As educational budgets continue to come under pressure and as
student housing slips further down the list of spending
priorities, the supply of suitable on-campus student housing is
expected to continue to decline despite significantly increased
enrollments.
100
% Change
in Total Higher Education Funding by State (FY 2009 to FY
2010)
Other
Economic Factors
As on-campus housing stock continues to decline in relation to
enrollments, students are increasingly reliant on private-sector
development to satisfy housing needs. However, funding for new
development projects has become increasingly constrained amid
the current economic environment. Refinancing initiatives have
also been difficult as banks continuously look to reduce their
exposure to commercial real estate loans. Together, these
factors create a material restriction on the available supply of
student housing, while demand for such housing continues to
increase.
The
Future of Student Housing
While the current accelerated growth in enrollments is projected
to stabilize by 2016, as the Echo Boomer phase of population
growth completes its cycle, college and university enrollments
are nevertheless projected to continue rising over the next four
decades throughout the first half of the century. Colleges and
universities will have to find new ways to supply student
housing as the supply of on-campus housing becomes obsolete and
institutions are unable to fund the replacement of these beds.

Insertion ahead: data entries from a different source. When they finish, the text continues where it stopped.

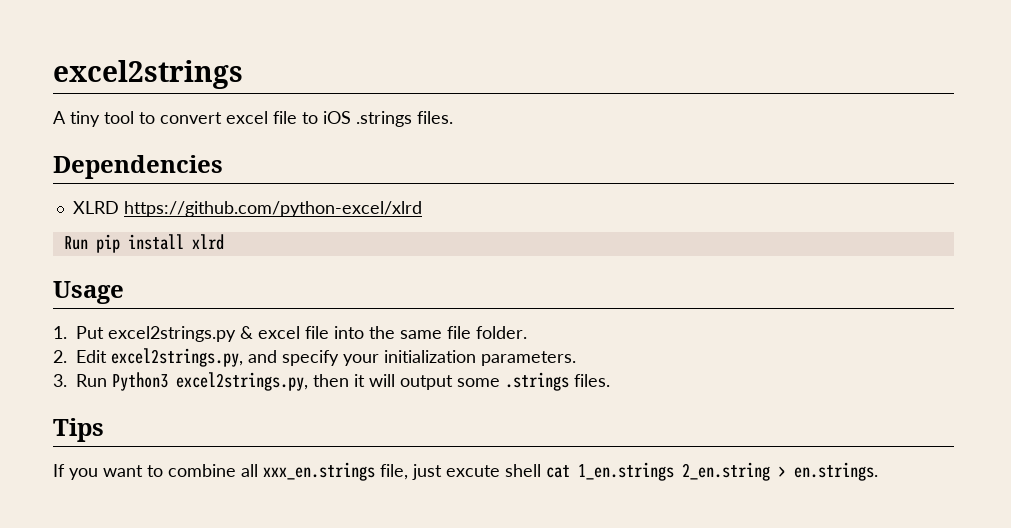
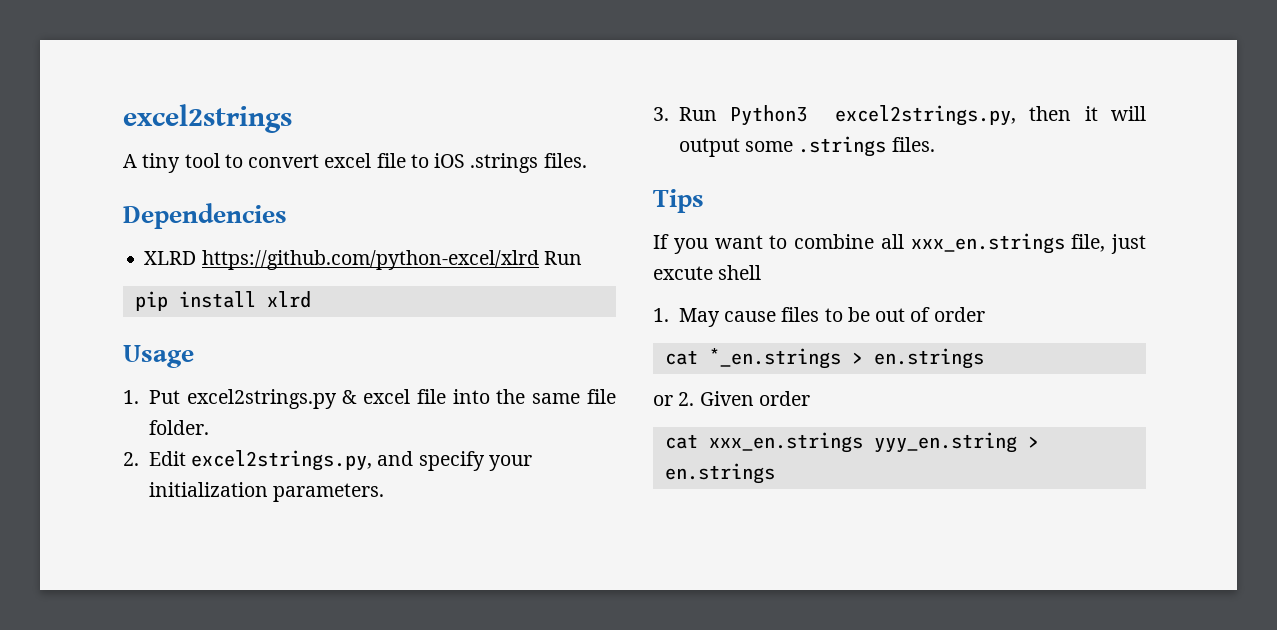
- XLRD https://github.com/python-excel/xlrd
- Run pip install xlrd
+ XLRD https://github.com/python-excel/xlrd Run
+ pip install xlrd
- If you want to combine all xxx_en.strings file, just excute shell cat 1_en.strings 2_en.string > en.strings.
+ If you want to combine all xxx_en.strings file, just excute shell
+ 1. May cause files to be out of order
+ cat *_en.strings > en.strings
+ or 2. Given order
+ cat xxx_en.strings yyy_en.string > en.strings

This should provide opportunities for private development and
ownership of high-quality, purpose-built student housing.
101
BUSINESS
AND PROPERTIES
Our
Company
Campus Crest Communities, Inc. is a self-managed,
self-administered, vertically-integrated developer, builder,
owner and manager of high-quality, purpose-built student
housing. Prior to this offering, our business was conducted
through Campus Crest Group, which is wholly-owned and controlled
by Ted W. Rollins, our co-chairman and chief executive officer,
and Michael S. Hartnett, our co-chairman and chief investment
officer, and certain members of their families. We intend to
elect and qualify to be taxed as a REIT for U.S. federal
income tax purposes commencing with our taxable year ending
December 31, 2010.
We believe that we are one of the largest vertically-integrated
developers, builders, owners and managers of high-quality,
purpose-built student housing properties in the United States
based on beds owned and under management. Upon completion of
this offering and our formation transactions, we will own
interests in 27 recently built student housing properties. These
properties are located in 11 states, contain approximately
5,048 apartment units and 13,580 beds, and had an average age of
1.7 years as of February 28, 2010. Twenty-one of these
properties, containing approximately 3,920 apartment units and
10,528 beds, will be wholly-owned, and six of these properties,
containing approximately 1,128 apartment units and 3,052 beds,
will be owned through a joint venture with HSRE, in which we
will have a 49.9% interest. Three of these joint venture
properties are under construction, with completion and occupancy
expected for the 2010-2011 academic year. As of
February 28, 2010, the average occupancy for our 24
operating properties was approximately 85% and the average
monthly rental revenue per occupied bed was approximately $459.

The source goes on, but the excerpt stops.